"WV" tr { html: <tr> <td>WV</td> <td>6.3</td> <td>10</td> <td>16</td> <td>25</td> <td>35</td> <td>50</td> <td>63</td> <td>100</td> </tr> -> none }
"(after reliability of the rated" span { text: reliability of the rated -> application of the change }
#####
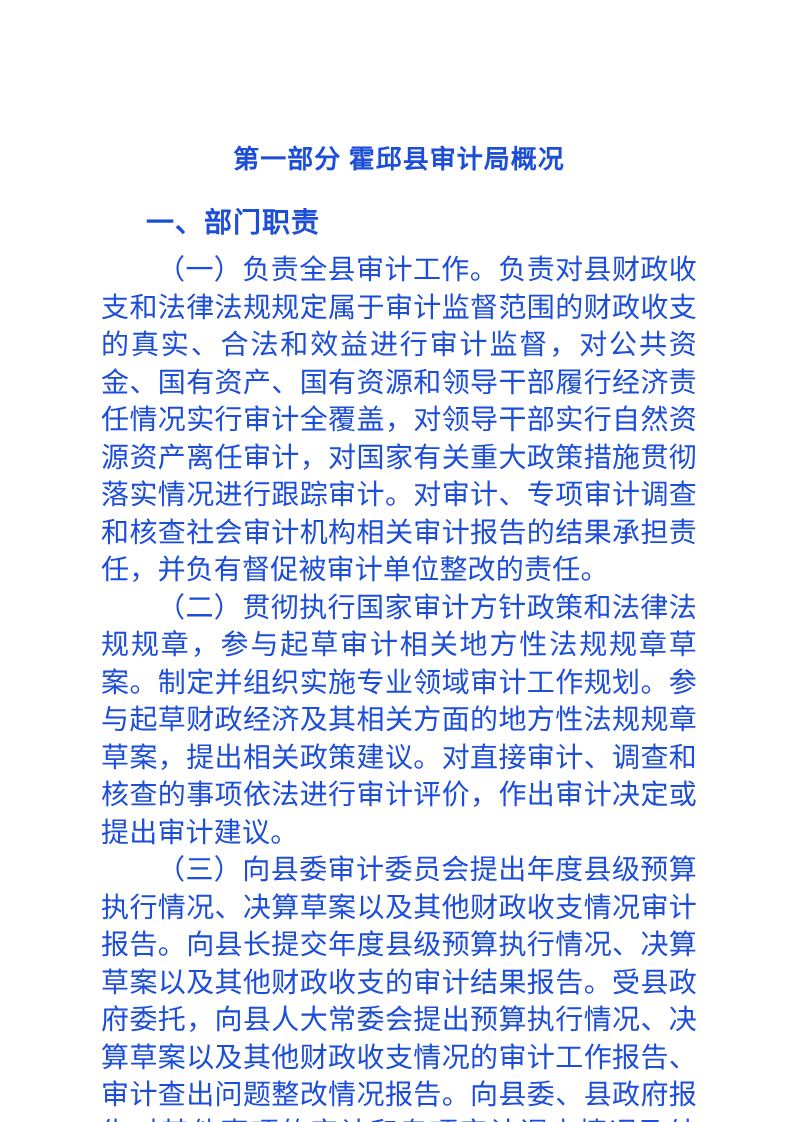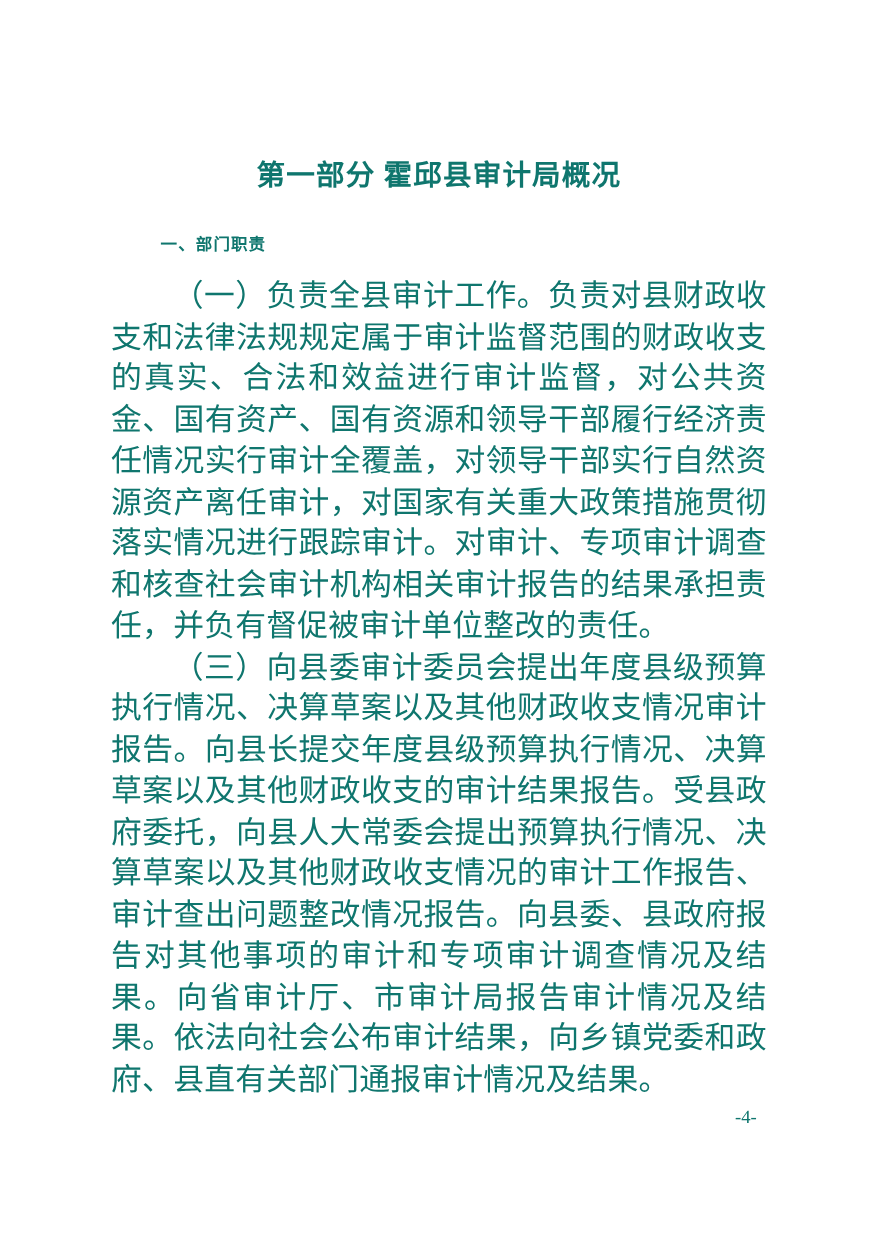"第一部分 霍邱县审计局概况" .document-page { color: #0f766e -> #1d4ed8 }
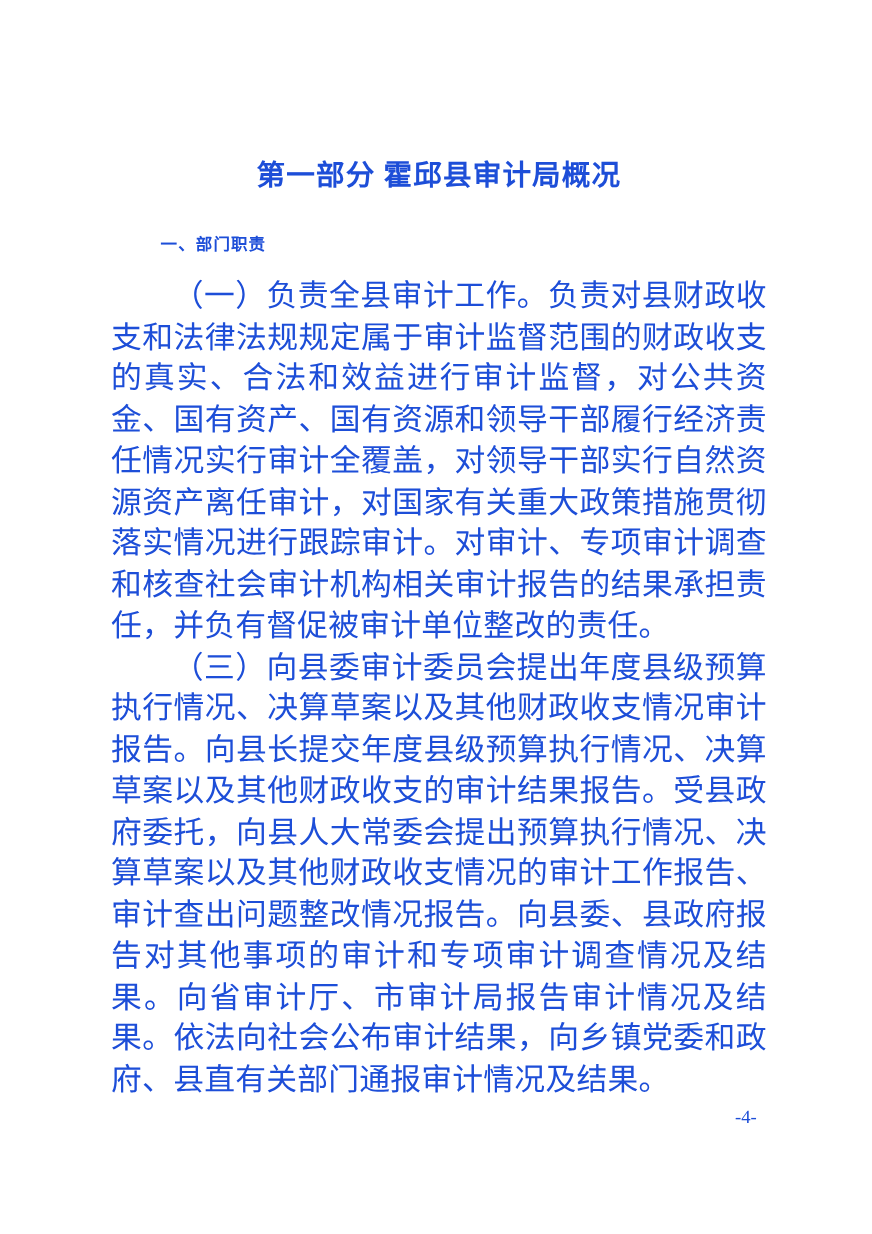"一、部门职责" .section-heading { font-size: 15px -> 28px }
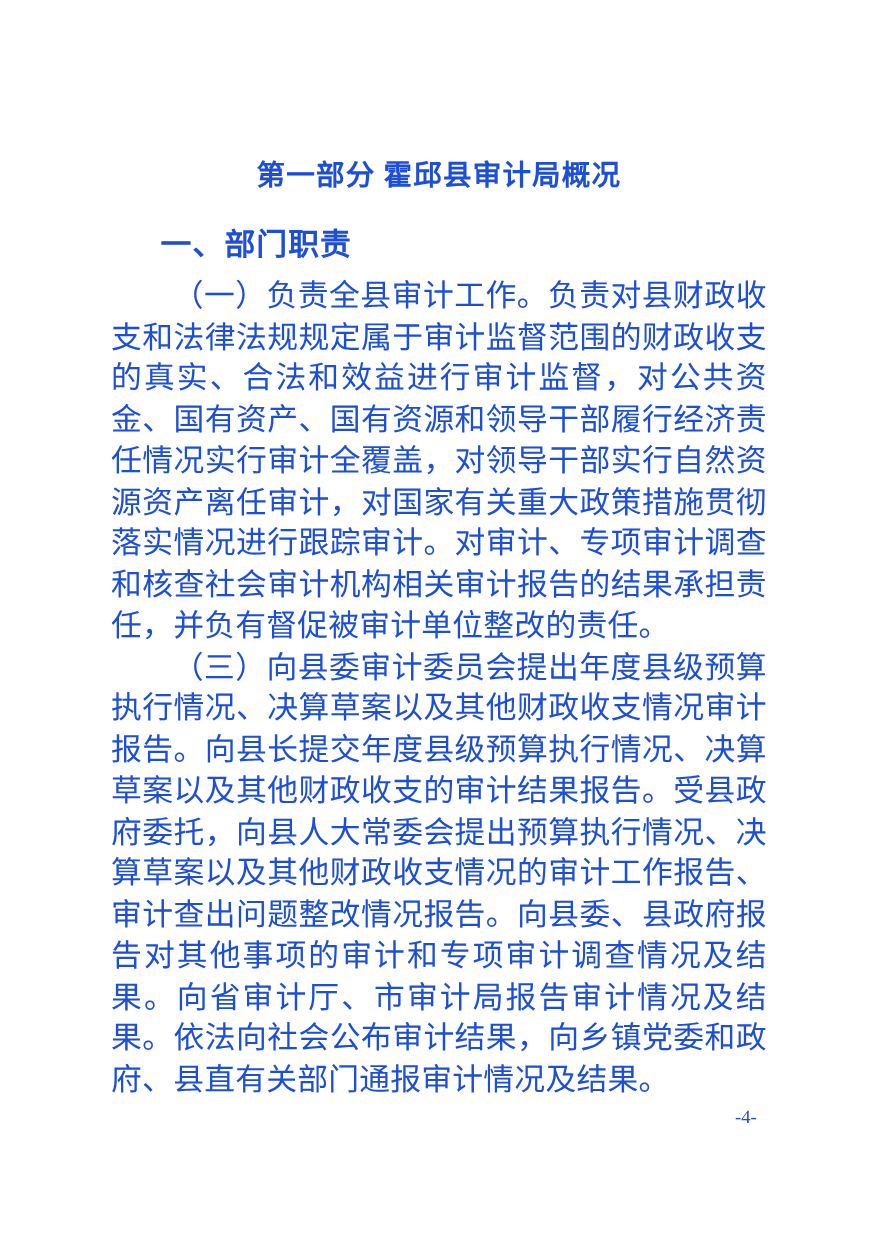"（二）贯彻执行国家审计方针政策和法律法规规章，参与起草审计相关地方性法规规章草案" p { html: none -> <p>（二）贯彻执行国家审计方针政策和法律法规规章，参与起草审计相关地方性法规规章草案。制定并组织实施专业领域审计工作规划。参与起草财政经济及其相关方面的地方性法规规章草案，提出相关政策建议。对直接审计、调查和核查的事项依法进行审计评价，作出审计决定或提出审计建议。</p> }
#####
* **Exercise details**: Your answer should be the exact lines above from the one containing "color: #0f766e ->" through the one containing "html: none ->", with both end lines kept and the pictures removed, please.

* **Your solution**:
"第一部分 霍邱县审计局概况" .document-page { color: #0f766e -> #1d4ed8 }
"一、部门职责" .section-heading { font-size: 15px -> 28px }
"（二）贯彻执行国家审计方针政策和法律法规规章，参与起草审计相关地方性法规规章草案" p { html: none -> <p>（二）贯彻执行国家审计方针政策和法律法规规章，参与起草审计相关地方性法规规章草案。制定并组织实施专业领域审计工作规划。参与起草财政经济及其相关方面的地方性法规规章草案，提出相关政策建议。对直接审计、调查和核查的事项依法进行审计评价，作出审计决定或提出审计建议。</p> }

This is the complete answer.